From the onset, this type of technological innovation has been instrumental. Manufacturers began to sell 100 percent hydrated ethanol-powered cars in 1979. Sugarcane growers and private industrialists founded the Cooperative of Sugar, Alcohol, and Sugarcane Producers (Copersucar) in 1979. This cooperative established the Copersucar Center of Technology, which rapidly became the local focus and coordinator of subsidized research in breeding and processing of sugarcane for sugar or ethanol production.
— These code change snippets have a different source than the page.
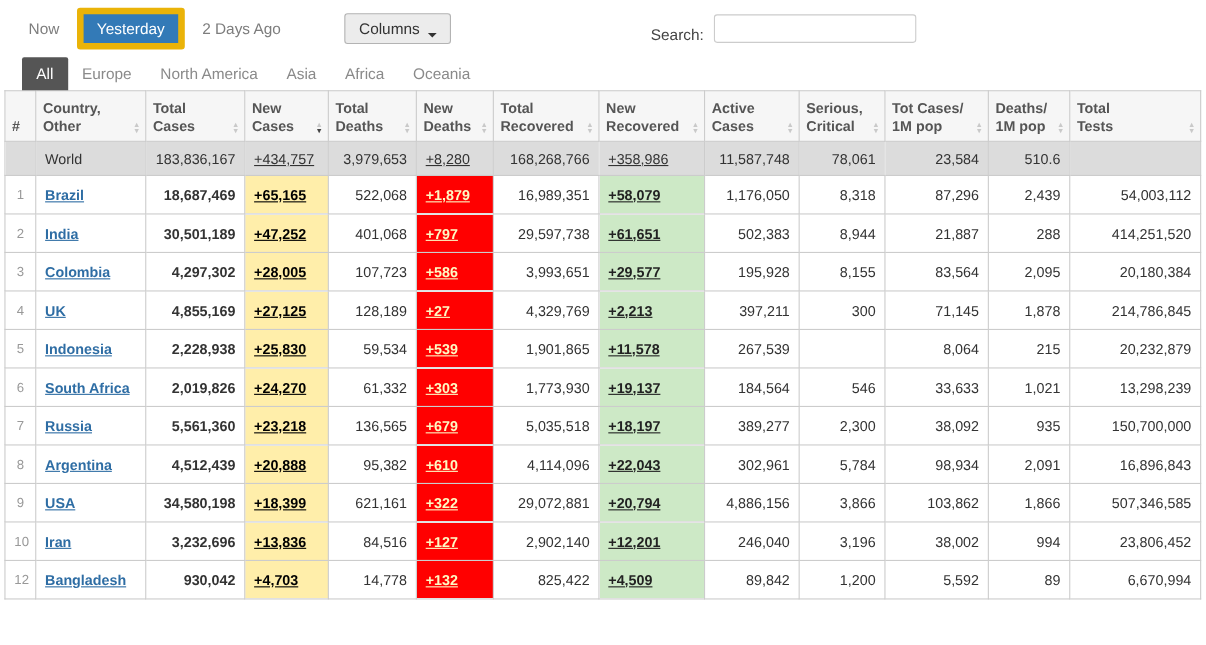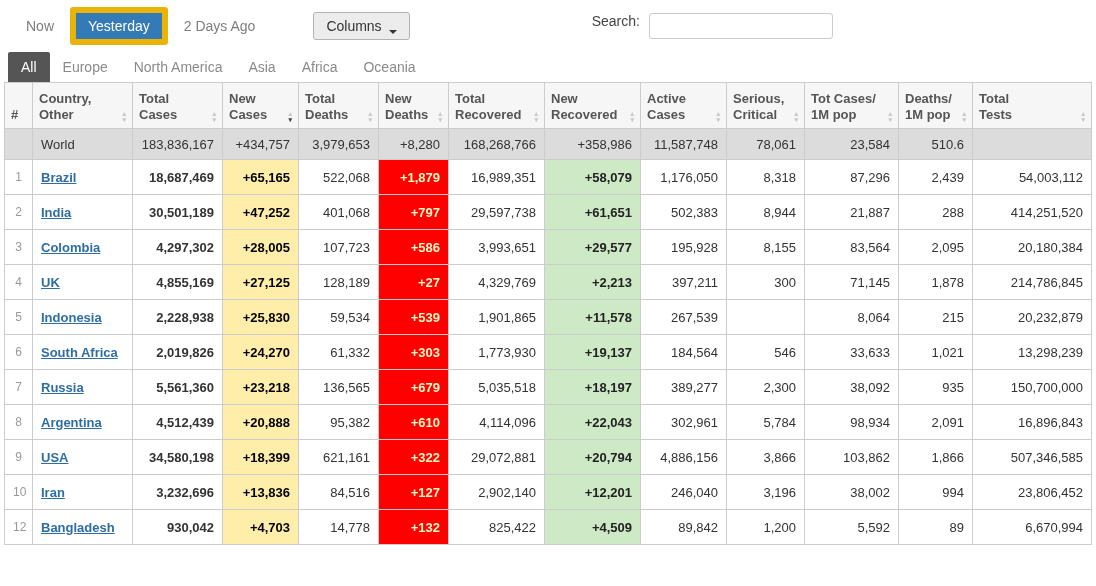--- a/index.html
+++ b/index.html
@@ -16,26 +16,26 @@
   .btn-yesterday {
     background:var(--accent_blue); color:#fff; border:6px solid #eab308;
     border-radius:3px; padding:5px 12px; margin:0 6px; cursor:pointer; white-space:nowrap;
   }
   .btn-columns {
     background:#ececec; border:1px solid #b3b3b3; border-radius:3px;
     padding:5px 12px; color:#333; display:inline-flex; align-items:flex-end; gap:7px;
     margin-left:48px; cursor:pointer; white-space:nowrap;
   }
   .caret { width:0; height:0; border-left:4px solid transparent; border-right:4px solid transparent; border-top:4px solid #333; display:inline-block; }
-  .search-group { display:flex; align-items:flex-start; gap:9px; margin-left:182px; }
+  .search-group { display:flex; align-items:flex-end; gap:9px; margin-left:182px; }
   .search-group label { color:#444; }
   .search-input { width:184px; height:26px; border:1px solid #ccc; border-radius:3px; padding:0 7px; font-size:13px; outline:none; }
 
   
-  .tabs { display:flex; align-items:flex-end; padding-left:8px; height:32px; }
+  .tabs { display:flex; align-items:flex-end; padding-left:20px; height:32px; }
   .tab { padding:7px 13px; color:#8a8a8a; cursor:pointer; }
   .tab.active { background:var(--active_tab_bg); color:#fff; border-radius:2px 2px 0 0; }
 
   
   .table-wrap { padding:0 4px; }
   table { border-collapse:collapse; table-layout:fixed; width:1088px; font-size:13px; }
   th, td { border:1px solid var(--border); }
   th {
     background:var(--header_bg); color:#555; font-weight:700; text-align:left;
     padding:5px 6px; vertical-align:bottom; height:46px; line-height:1.25;
@@ -55,21 +55,21 @@
   .col-total-recovered { width:96px; }
   .col-new-recovered { width:96px; }
   .col-active-cases { width:86px; }
   .col-serious-critical { width:78px;margin-top:43px; }
   .col-cases-1m { width:94px; }
   .col-deaths-1m { width:74px; }
 
   td.col-rank { text-align:center; color:#999; font-size:12px; }
   td.col-country { text-align:left; }
   td.col-total-cases { font-weight:700; }
-  td.col-new-cases, td.col-new-deaths, td.col-new-recovered { text-align:right; }
+  td.col-new-cases, td.col-new-deaths, td.col-new-recovered { text-align:left;text-decoration:underline; }
 
   .bg-yellow { background:var(--new_cases_bg); font-weight:700; color:#000; }
   .bg-red    { background:var(--new_deaths_bg); font-weight:700; color:#fef9c3; }
   .bg-green  { background:var(--new_recovered_bg); font-weight:700; color:#222; }
 
   .world-row td { background:var(--world_row_bg); font-weight:400; color:#333; height:31px; }
 
   .country-link { color:var(--link_blue); font-weight:700; text-decoration:underline; }
 </style>
 </head>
The Brazilian government played an active role in the Pró-Alcool program during the 1970s and early 1980s through measures to stimulate both supply and demand. The evolution of the sugarcane-ethanol industry in Brazil has been strongly supported by subsidies introduced and sustained by successive governments. Tax incentives have reduced the prices of ethanol-powered cars, making them highly attractive to Brazilian consumers. From 1979 to 2007, nearly 5 million ethanol-powered cars were produced in Brazil, and from 2003 to 2009, 8,294,291 flex fuel cars replaced a great amount of the Brazilian automobile fleet. The production of flex fuel cars reached 2,241,820 by 2009, while only 322,868 gasoline-only vehicles were produced (ANP 2010).

Brazil produces two basic kinds of ethanol from sugarcane. Anhydrous ethanol (8.5 percent of Brazil’s total energy consumption in 2007) presents a 99.30 percentage of alcohol and is used to mix with pure gasoline (type A) to produce mixed gasoline (type C). Since its introduction, Brazil has gradually increased the proportion of ethanol in gasoline. By 2003, the mix was fixed by the Brazilian government to be from 20 percent to 25 percent. Hydrated ethanol (8.4 percent of total Brazilian energy consumption in 2007) is produced and used in Otto-cycle engines as a substitute for gasoline. Since 2005, as will be discussed in the next section, Brazil has also been increasing the mix of another renewable source of energy—biodiesel—in fossil diesel.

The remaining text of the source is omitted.